Every line below that holds the string "height" should be copied.

╭─ GIVEN RECORDS

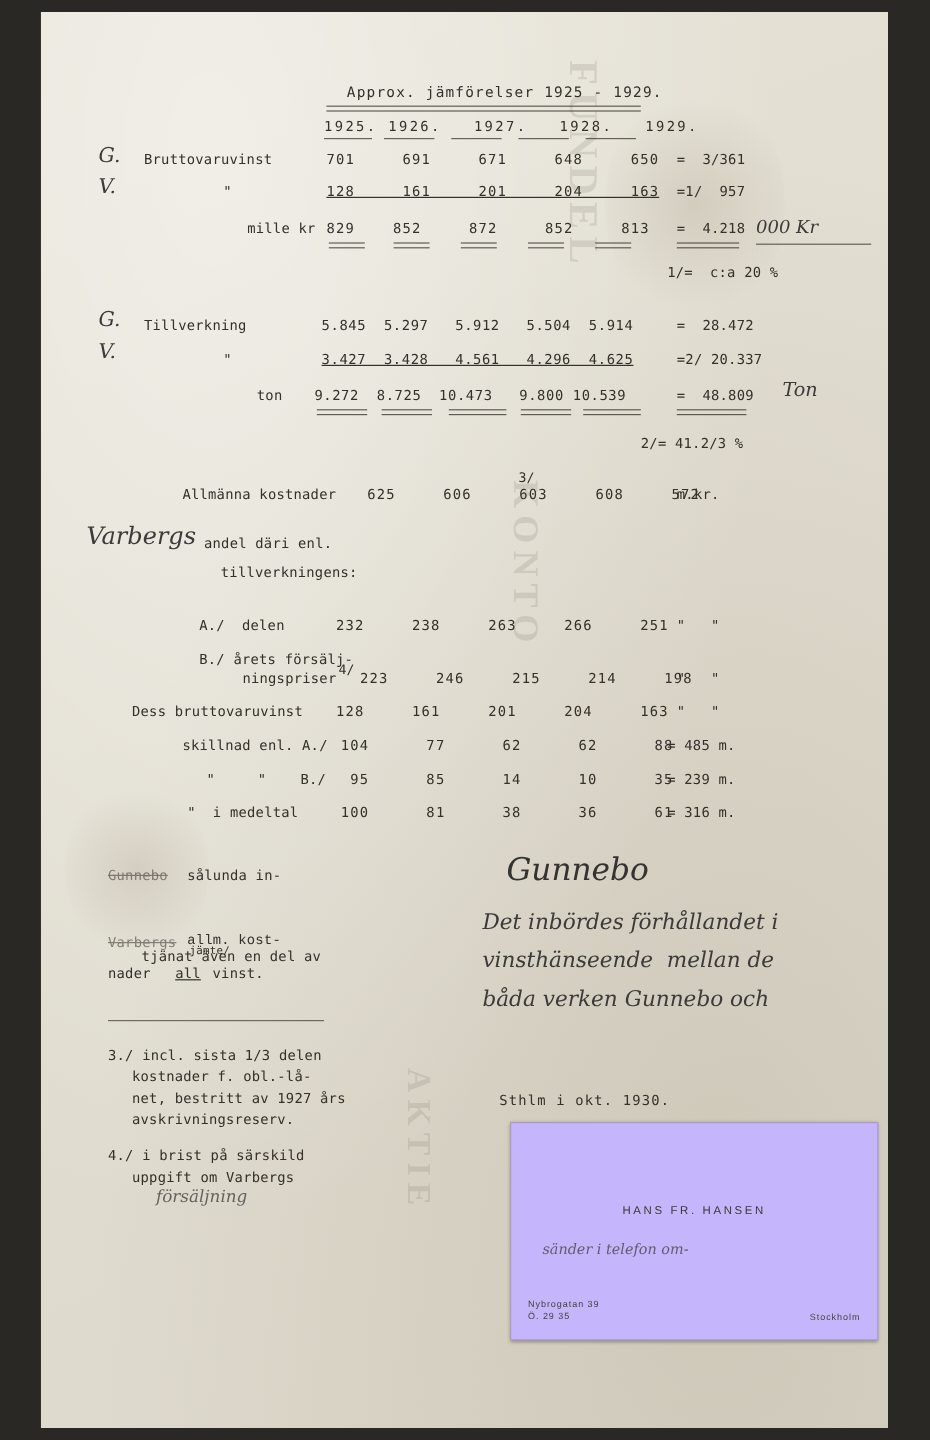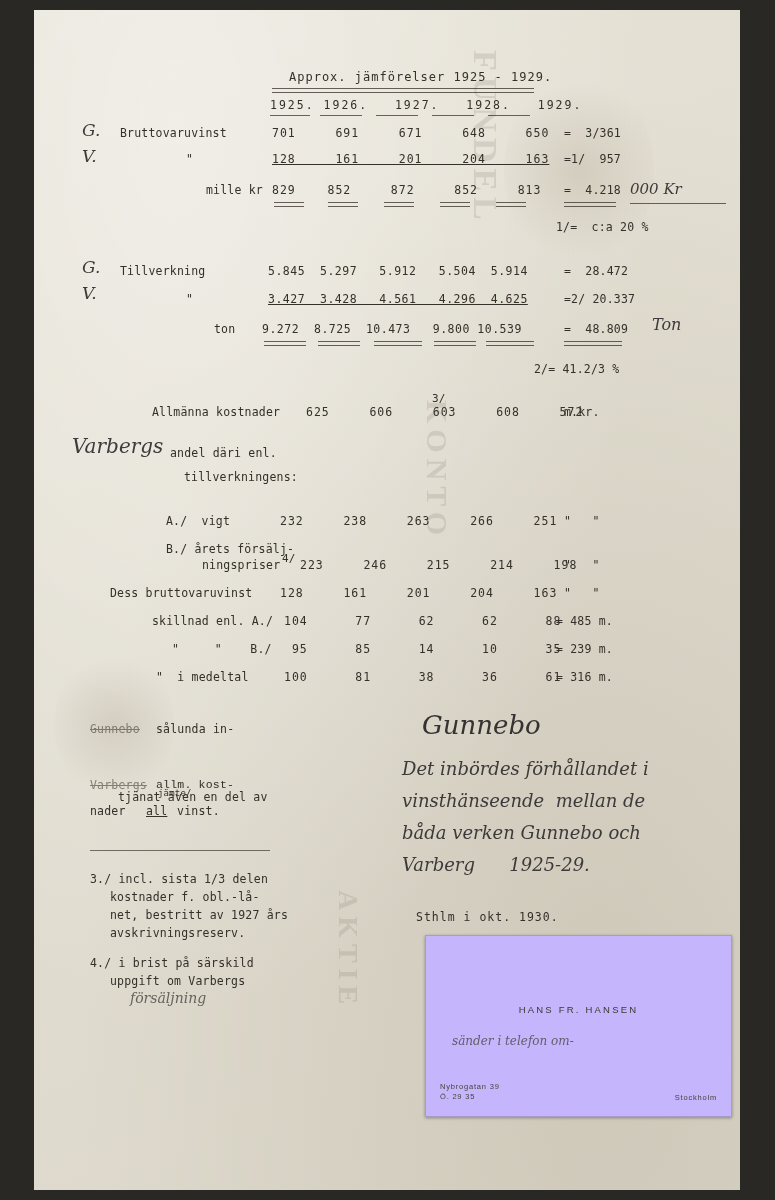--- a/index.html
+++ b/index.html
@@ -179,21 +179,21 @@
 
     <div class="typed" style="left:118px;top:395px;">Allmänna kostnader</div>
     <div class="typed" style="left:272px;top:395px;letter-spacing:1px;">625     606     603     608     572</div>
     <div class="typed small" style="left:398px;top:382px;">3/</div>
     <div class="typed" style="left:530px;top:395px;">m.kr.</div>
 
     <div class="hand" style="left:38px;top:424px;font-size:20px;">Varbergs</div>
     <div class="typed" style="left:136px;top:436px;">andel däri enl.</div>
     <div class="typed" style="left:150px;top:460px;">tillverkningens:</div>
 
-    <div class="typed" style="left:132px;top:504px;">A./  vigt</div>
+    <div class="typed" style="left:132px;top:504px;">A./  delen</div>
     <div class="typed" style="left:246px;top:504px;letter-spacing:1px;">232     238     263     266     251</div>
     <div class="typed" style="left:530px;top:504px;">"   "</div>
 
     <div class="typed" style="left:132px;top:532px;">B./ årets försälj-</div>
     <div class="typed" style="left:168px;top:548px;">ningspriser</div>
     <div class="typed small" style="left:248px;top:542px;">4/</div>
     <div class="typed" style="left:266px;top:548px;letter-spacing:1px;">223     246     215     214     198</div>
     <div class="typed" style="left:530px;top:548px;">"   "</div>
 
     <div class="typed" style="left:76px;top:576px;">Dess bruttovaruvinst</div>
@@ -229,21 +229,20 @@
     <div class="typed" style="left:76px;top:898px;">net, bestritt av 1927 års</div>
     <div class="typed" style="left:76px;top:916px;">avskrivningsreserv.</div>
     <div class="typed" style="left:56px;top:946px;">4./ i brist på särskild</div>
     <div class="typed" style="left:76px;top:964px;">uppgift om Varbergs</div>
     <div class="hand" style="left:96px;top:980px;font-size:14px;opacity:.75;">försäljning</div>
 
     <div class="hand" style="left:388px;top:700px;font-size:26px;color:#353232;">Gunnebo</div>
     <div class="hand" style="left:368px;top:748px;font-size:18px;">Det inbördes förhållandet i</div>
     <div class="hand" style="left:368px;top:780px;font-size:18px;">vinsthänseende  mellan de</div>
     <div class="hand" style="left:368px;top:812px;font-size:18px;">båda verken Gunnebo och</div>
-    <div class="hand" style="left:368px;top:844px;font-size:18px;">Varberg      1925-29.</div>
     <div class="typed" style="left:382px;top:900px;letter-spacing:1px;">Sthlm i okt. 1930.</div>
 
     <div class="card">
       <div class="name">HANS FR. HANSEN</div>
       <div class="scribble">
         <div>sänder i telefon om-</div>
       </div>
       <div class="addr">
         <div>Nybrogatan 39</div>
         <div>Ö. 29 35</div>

╰─
╭─ GIVEN RECORDS

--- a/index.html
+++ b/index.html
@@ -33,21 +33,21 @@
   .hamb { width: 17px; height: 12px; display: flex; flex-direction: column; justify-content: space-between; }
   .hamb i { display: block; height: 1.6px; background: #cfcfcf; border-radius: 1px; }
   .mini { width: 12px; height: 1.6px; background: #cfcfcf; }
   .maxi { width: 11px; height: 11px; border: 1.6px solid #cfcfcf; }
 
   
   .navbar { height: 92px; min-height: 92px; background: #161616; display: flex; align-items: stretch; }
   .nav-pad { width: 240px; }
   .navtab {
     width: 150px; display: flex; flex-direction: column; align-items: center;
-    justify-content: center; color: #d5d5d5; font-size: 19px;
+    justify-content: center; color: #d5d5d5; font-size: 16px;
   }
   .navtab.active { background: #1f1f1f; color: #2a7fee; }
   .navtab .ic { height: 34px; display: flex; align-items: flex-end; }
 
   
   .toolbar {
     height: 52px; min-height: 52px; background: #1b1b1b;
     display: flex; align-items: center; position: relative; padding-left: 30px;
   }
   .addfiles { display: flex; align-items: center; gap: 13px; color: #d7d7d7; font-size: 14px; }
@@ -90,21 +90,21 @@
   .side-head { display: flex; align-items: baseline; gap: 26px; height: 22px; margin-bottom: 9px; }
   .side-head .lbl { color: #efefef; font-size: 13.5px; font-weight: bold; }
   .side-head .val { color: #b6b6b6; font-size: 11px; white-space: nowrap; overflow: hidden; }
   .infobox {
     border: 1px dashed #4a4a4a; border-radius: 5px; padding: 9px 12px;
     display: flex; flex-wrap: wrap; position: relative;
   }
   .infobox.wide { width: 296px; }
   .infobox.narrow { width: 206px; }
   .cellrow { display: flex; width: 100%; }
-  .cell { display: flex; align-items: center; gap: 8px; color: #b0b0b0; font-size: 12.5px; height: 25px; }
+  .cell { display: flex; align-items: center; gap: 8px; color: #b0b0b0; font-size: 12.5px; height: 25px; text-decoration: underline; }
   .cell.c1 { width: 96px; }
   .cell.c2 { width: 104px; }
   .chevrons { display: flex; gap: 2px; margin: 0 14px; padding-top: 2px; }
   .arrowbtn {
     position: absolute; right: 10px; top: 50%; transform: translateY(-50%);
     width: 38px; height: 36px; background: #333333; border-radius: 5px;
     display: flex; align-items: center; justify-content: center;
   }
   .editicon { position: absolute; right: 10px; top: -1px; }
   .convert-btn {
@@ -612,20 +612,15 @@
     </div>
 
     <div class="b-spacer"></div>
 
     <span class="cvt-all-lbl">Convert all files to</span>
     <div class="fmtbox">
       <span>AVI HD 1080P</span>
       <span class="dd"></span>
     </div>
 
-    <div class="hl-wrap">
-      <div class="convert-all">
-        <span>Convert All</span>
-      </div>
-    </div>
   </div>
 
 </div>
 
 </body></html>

╰─

RESPONSE BELOW ::
   .hamb { width: 17px; height: 12px; display: flex; flex-direction: column; justify-content: space-between; }
   .hamb i { display: block; height: 1.6px; background: #cfcfcf; border-radius: 1px; }
   .mini { width: 12px; height: 1.6px; background: #cfcfcf; }
   .maxi { width: 11px; height: 11px; border: 1.6px solid #cfcfcf; }
   .navbar { height: 92px; min-height: 92px; background: #161616; display: flex; align-items: stretch; }
   .navtab .ic { height: 34px; display: flex; align-items: flex-end; }
     height: 52px; min-height: 52px; background: #1b1b1b;
   .side-head { display: flex; align-items: baseline; gap: 26px; height: 22px; margin-bottom: 9px; }
-  .cell { display: flex; align-items: center; gap: 8px; color: #b0b0b0; font-size: 12.5px; height: 25px; }
+  .cell { display: flex; align-items: center; gap: 8px; color: #b0b0b0; font-size: 12.5px; height: 25px; text-decoration: underline; }
     width: 38px; height: 36px; background: #333333; border-radius: 5px;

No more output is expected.